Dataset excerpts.
------------------------------------------------

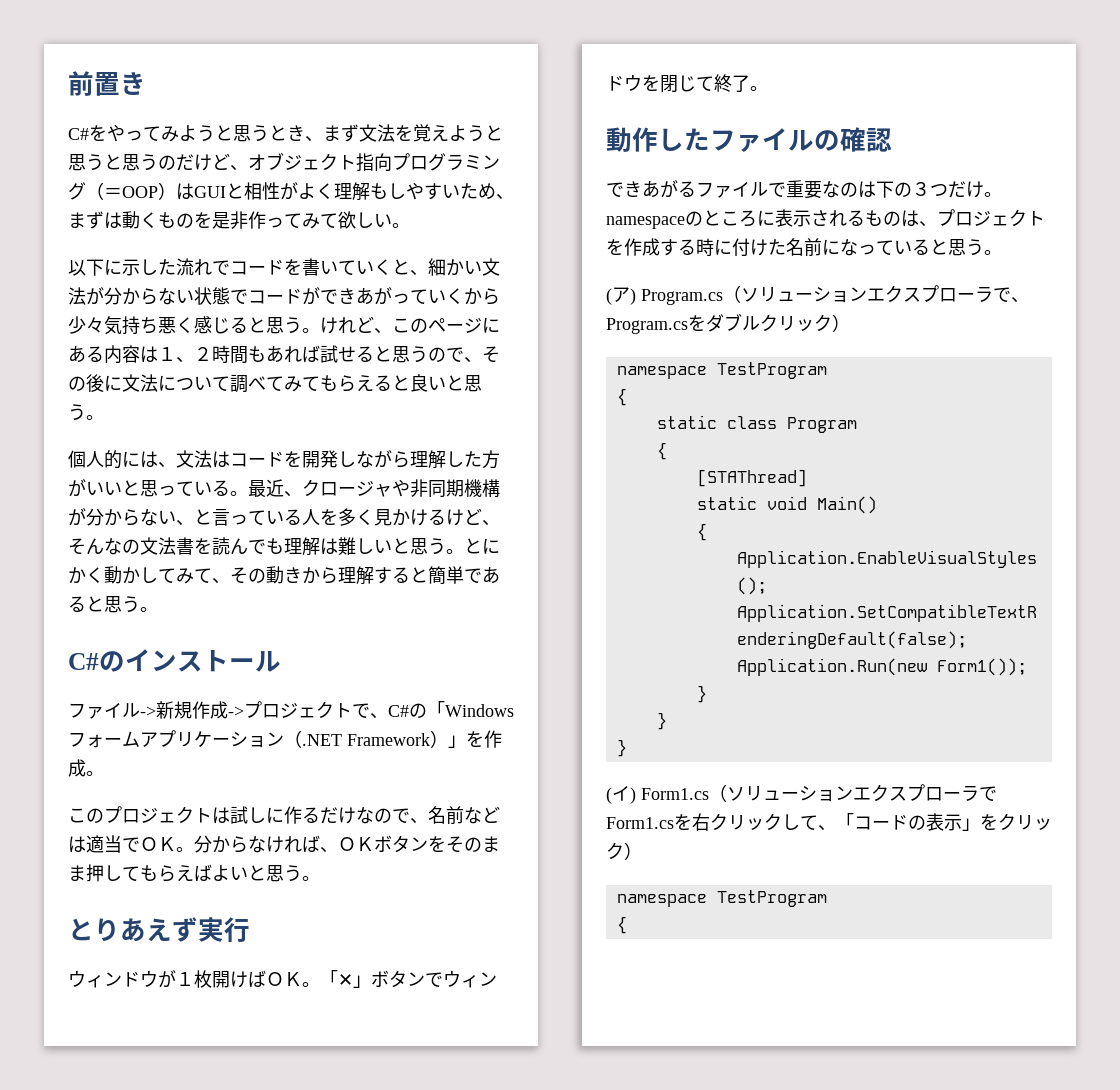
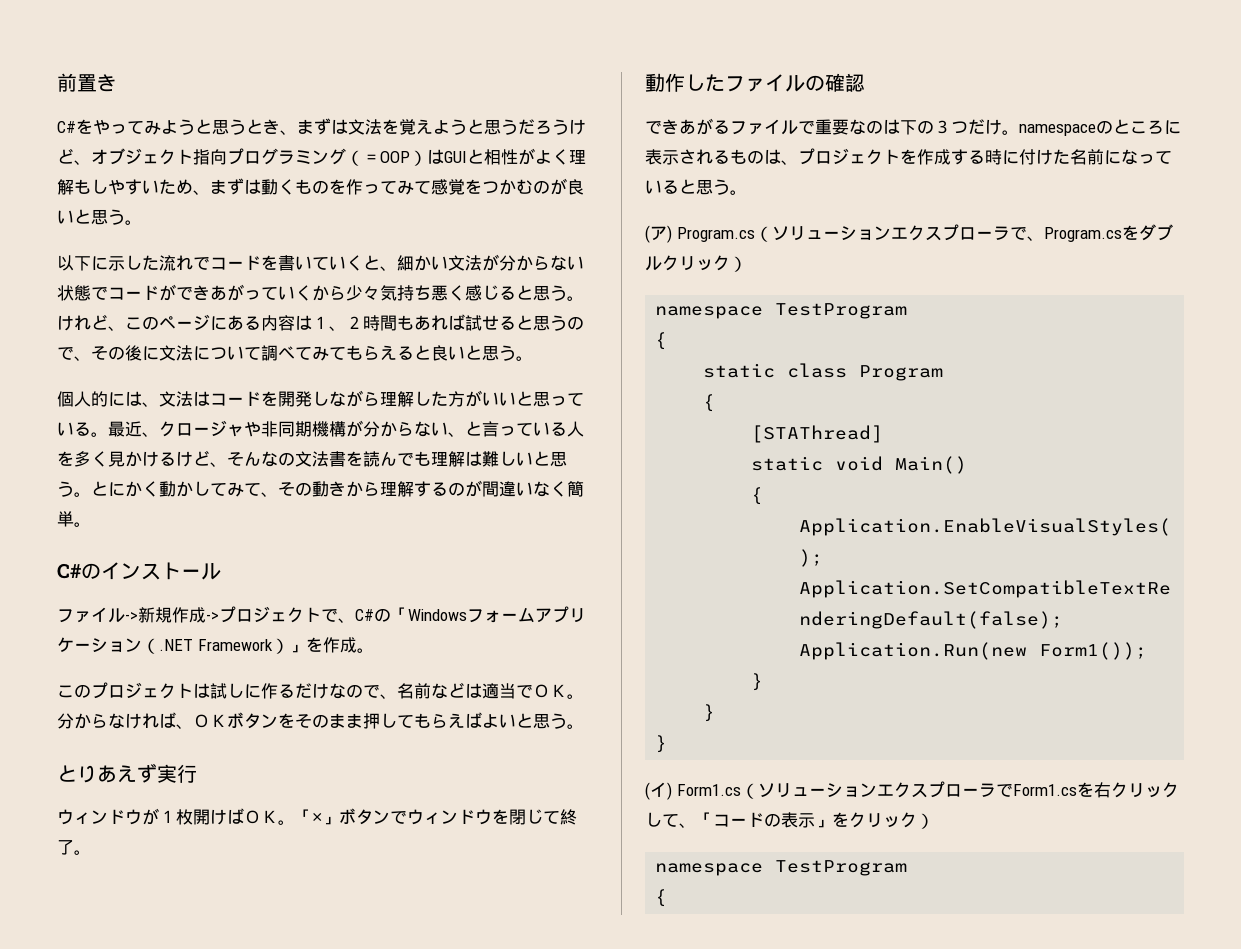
- C#をやってみようと思うとき、まず文法を覚えようと思うと思うのだけど、オブジェクト指向プログラミング（＝OOP）はGUIと相性がよく理解もしやすいため、まずは動くものを是非作ってみて欲しい。
+ C#をやってみようと思うとき、まずは文法を覚えようと思うだろうけど、オブジェクト指向プログラミング（＝OOP）はGUIと相性がよく理解もしやすいため、まずは動くものを作ってみて感覚をつかむのが良いと思う。
- とにかく動かしてみて、その動きから理解すると簡単であると思う。
+ とにかく動かしてみて、その動きから理解するのが間違いなく簡単。

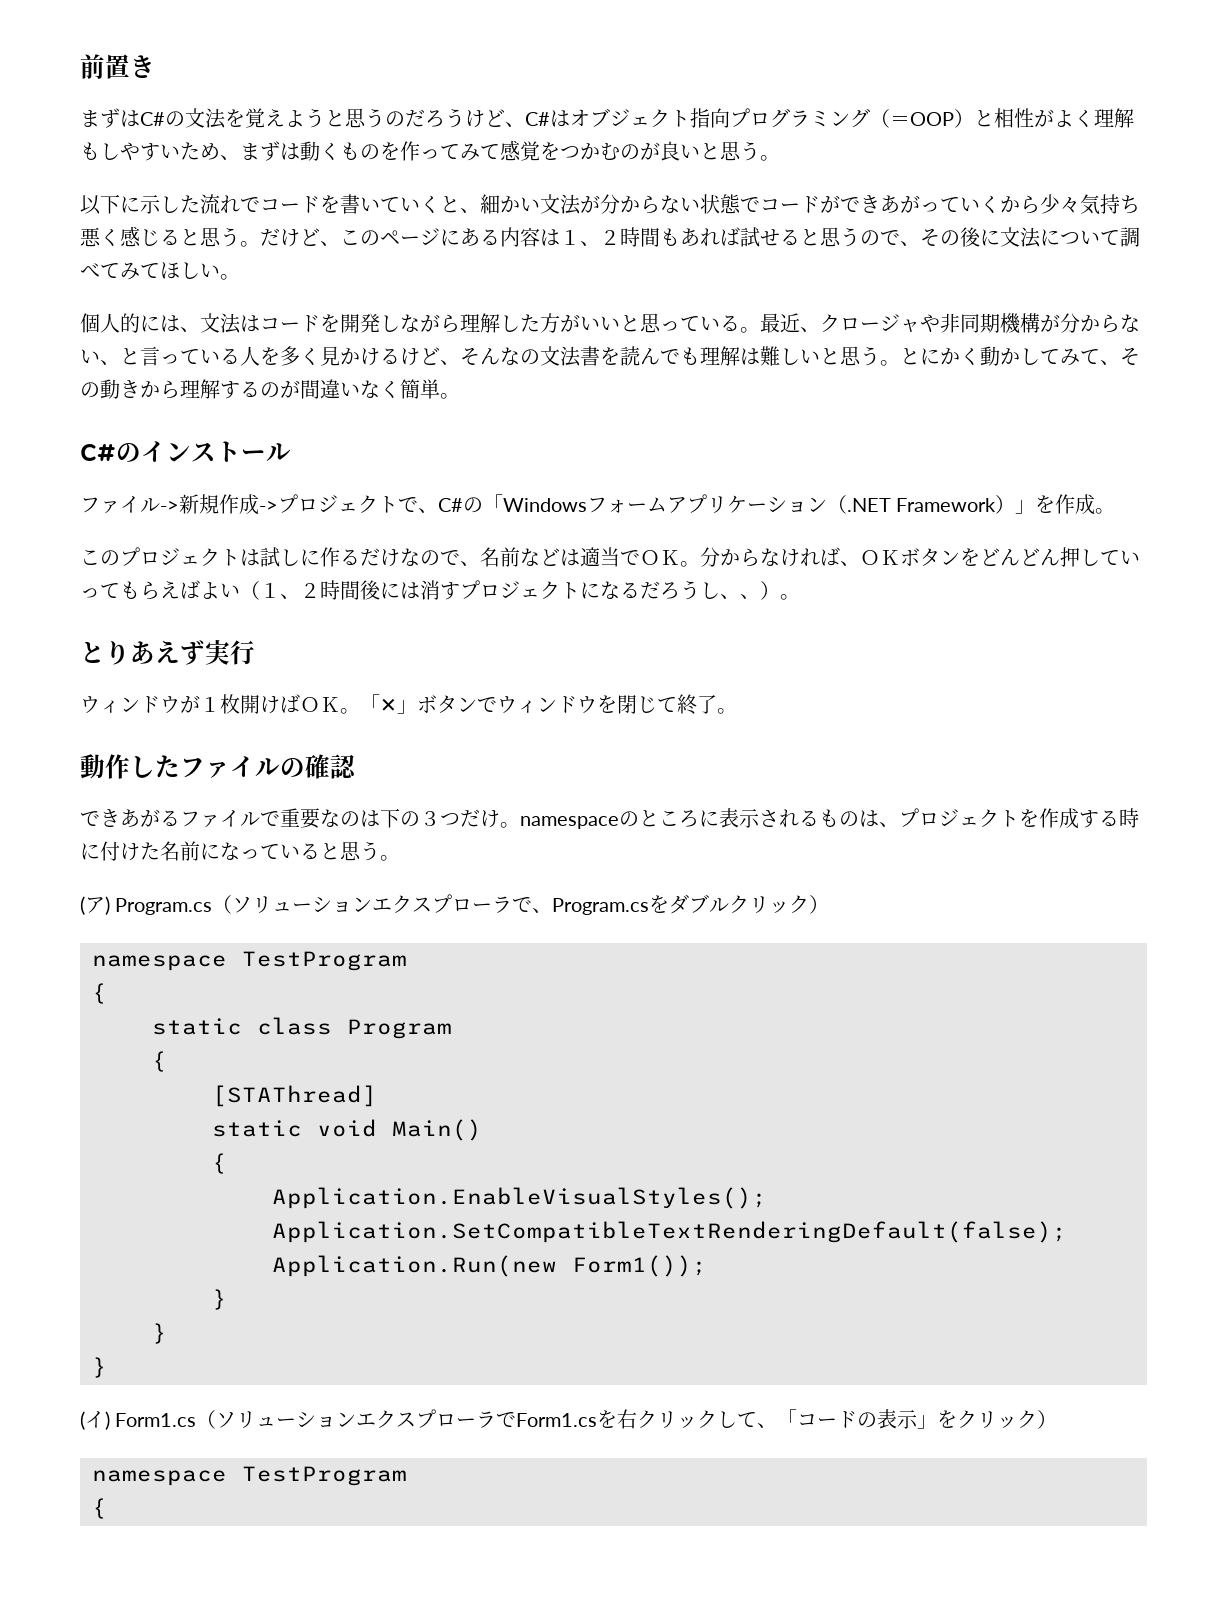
- C#をやってみようと思うとき、まずは文法を覚えようと思うだろうけど、オブジェクト指向プログラミング（＝OOP）はGUIと相性がよく理解もしやすいため、まずは動くものを作ってみて感覚をつかむのが良いと思う。
+ まずはC#の文法を覚えようと思うのだろうけど、C#はオブジェクト指向プログラミング（＝OOP）と相性がよく理解もしやすいため、まずは動くものを作ってみて感覚をつかむのが良いと思う。
- けれど、このページにある内容は１、２時間もあれば試せると思うので、その後に文法について調べてみてもらえると良いと思う。
+ だけど、このページにある内容は１、２時間もあれば試せると思うので、その後に文法について調べてみてほしい。
- 分からなければ、ＯＫボタンをそのまま押してもらえばよいと思う。
+ 分からなければ、ＯＫボタンをどんどん押していってもらえばよい（１、２時間後には消すプロジェクトになるだろうし、、）。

------------------------------------------------

ACTIVITY.
Leave the pictures out and return each entry exactly.

ANSWER.
- C#をやってみようと思うとき、まず文法を覚えようと思うと思うのだけど、オブジェクト指向プログラミング（＝OOP）はGUIと相性がよく理解もしやすいため、まずは動くものを是非作ってみて欲しい。
+ C#をやってみようと思うとき、まずは文法を覚えようと思うだろうけど、オブジェクト指向プログラミング（＝OOP）はGUIと相性がよく理解もしやすいため、まずは動くものを作ってみて感覚をつかむのが良いと思う。
- とにかく動かしてみて、その動きから理解すると簡単であると思う。
+ とにかく動かしてみて、その動きから理解するのが間違いなく簡単。

- C#をやってみようと思うとき、まずは文法を覚えようと思うだろうけど、オブジェクト指向プログラミング（＝OOP）はGUIと相性がよく理解もしやすいため、まずは動くものを作ってみて感覚をつかむのが良いと思う。
+ まずはC#の文法を覚えようと思うのだろうけど、C#はオブジェクト指向プログラミング（＝OOP）と相性がよく理解もしやすいため、まずは動くものを作ってみて感覚をつかむのが良いと思う。
- けれど、このページにある内容は１、２時間もあれば試せると思うので、その後に文法について調べてみてもらえると良いと思う。
+ だけど、このページにある内容は１、２時間もあれば試せると思うので、その後に文法について調べてみてほしい。
- 分からなければ、ＯＫボタンをそのまま押してもらえばよいと思う。
+ 分からなければ、ＯＫボタンをどんどん押していってもらえばよい（１、２時間後には消すプロジェクトになるだろうし、、）。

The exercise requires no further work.